══ Data for the task

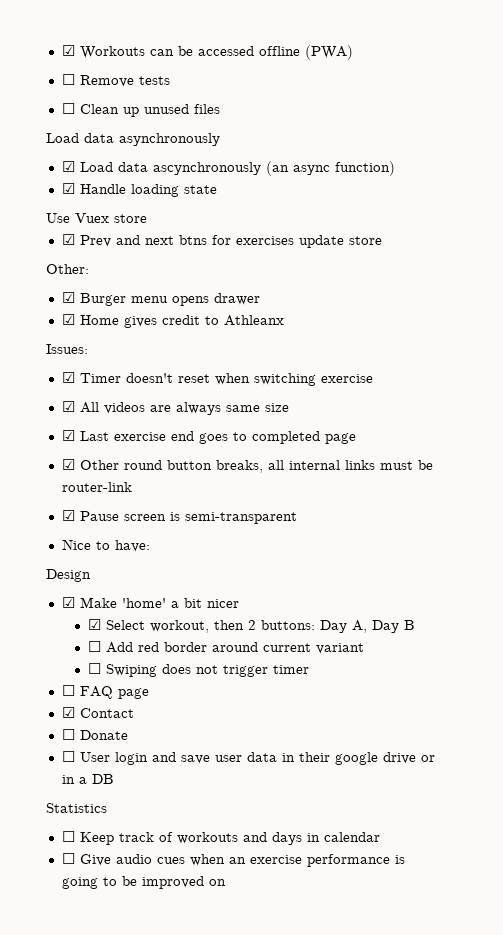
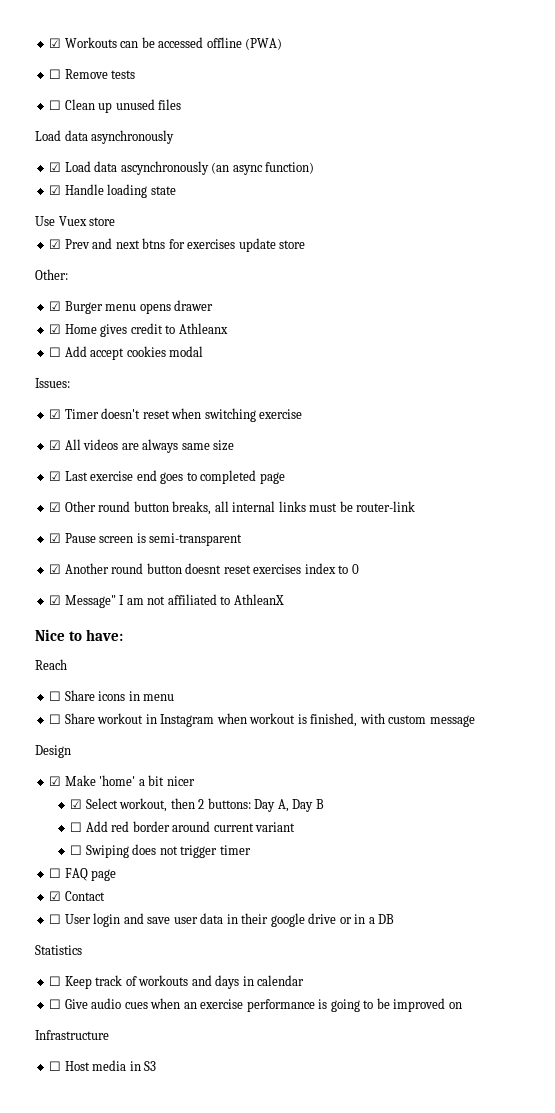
(284, 320) none -> [49,346,204,360] // ☐ Add accept cookies modal
[61,539,150,552] Nice to have: -> [49,563,359,574] [49,594,284,608] [35,629,124,641] [35,659,67,670] [49,690,175,701] [49,713,475,727] ☑ Another round button doesnt reset exercises index to 0 // ☑ Message" I am not affiliated to AthleanX // Nice to have: // Reach // ☐ Share icons in menu // ☐ Share workout in Instagram when workout is finished, with custom message
[61,729,128,740] // ☐ Donate -> (105, 896) none
(226, 882) none -> [35,1030,109,1040] [49,1060,157,1071] // Infrastructure // ☐ Host media in S3

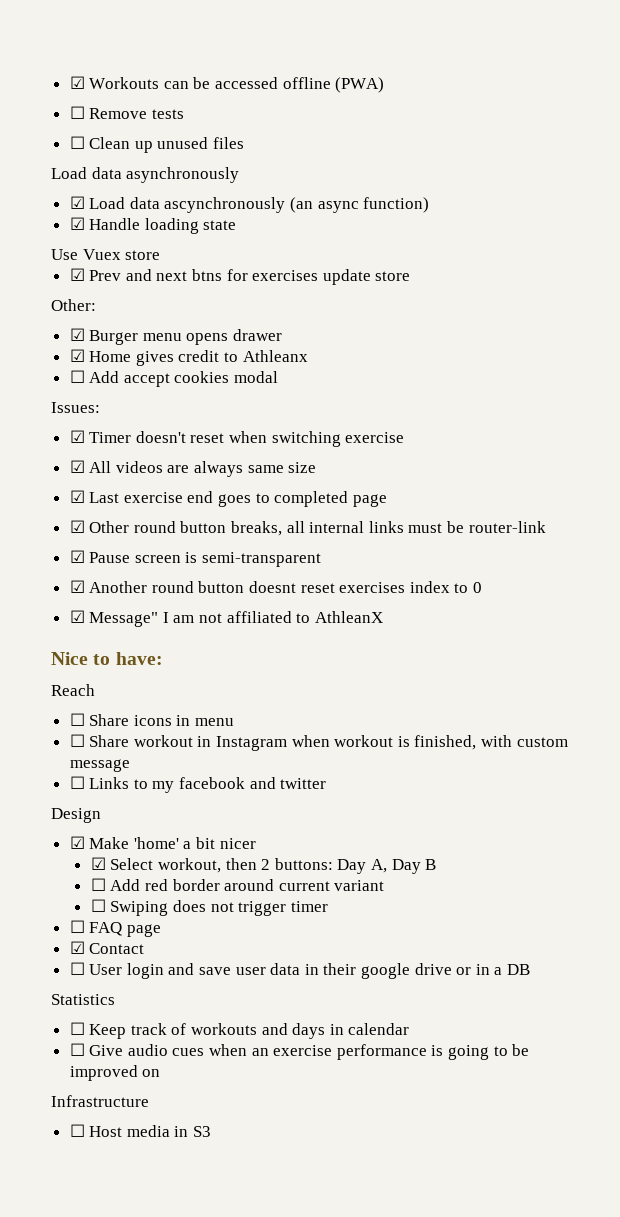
(475, 721) none -> [69,776,327,793] // ☐ Links to my facebook and twitter

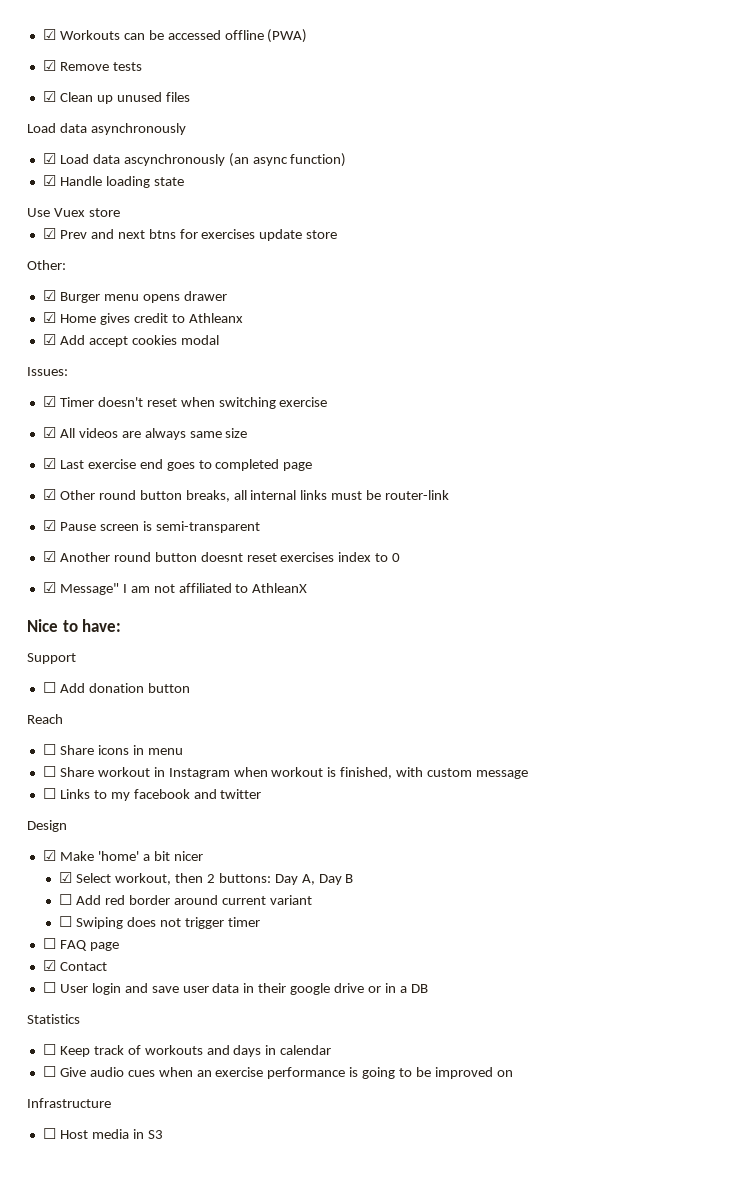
[69,106,85,119] ☐ -> [42,60,56,71] ☑
[69,136,85,149] ☐ -> [42,91,56,102] ☑
[69,370,85,383] ☐ -> [42,334,56,345] ☑
(163, 658) none -> [27,653,76,664] [42,682,190,693] // Support // ☐ Add donation button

════

▸ Exercise goal
Write out all the records again, exactly, minus any pictures.

▸ Task answer
(284, 320) none -> [49,346,204,360] // ☐ Add accept cookies modal
[61,539,150,552] Nice to have: -> [49,563,359,574] [49,594,284,608] [35,629,124,641] [35,659,67,670] [49,690,175,701] [49,713,475,727] ☑ Another round button doesnt reset exercises index to 0 // ☑ Message" I am not affiliated to AthleanX // Nice to have: // Reach // ☐ Share icons in menu // ☐ Share workout in Instagram when workout is finished, with custom message
[61,729,128,740] // ☐ Donate -> (105, 896) none
(226, 882) none -> [35,1030,109,1040] [49,1060,157,1071] // Infrastructure // ☐ Host media in S3

(475, 721) none -> [69,776,327,793] // ☐ Links to my facebook and twitter

[69,106,85,119] ☐ -> [42,60,56,71] ☑
[69,136,85,149] ☐ -> [42,91,56,102] ☑
[69,370,85,383] ☐ -> [42,334,56,345] ☑
(163, 658) none -> [27,653,76,664] [42,682,190,693] // Support // ☐ Add donation button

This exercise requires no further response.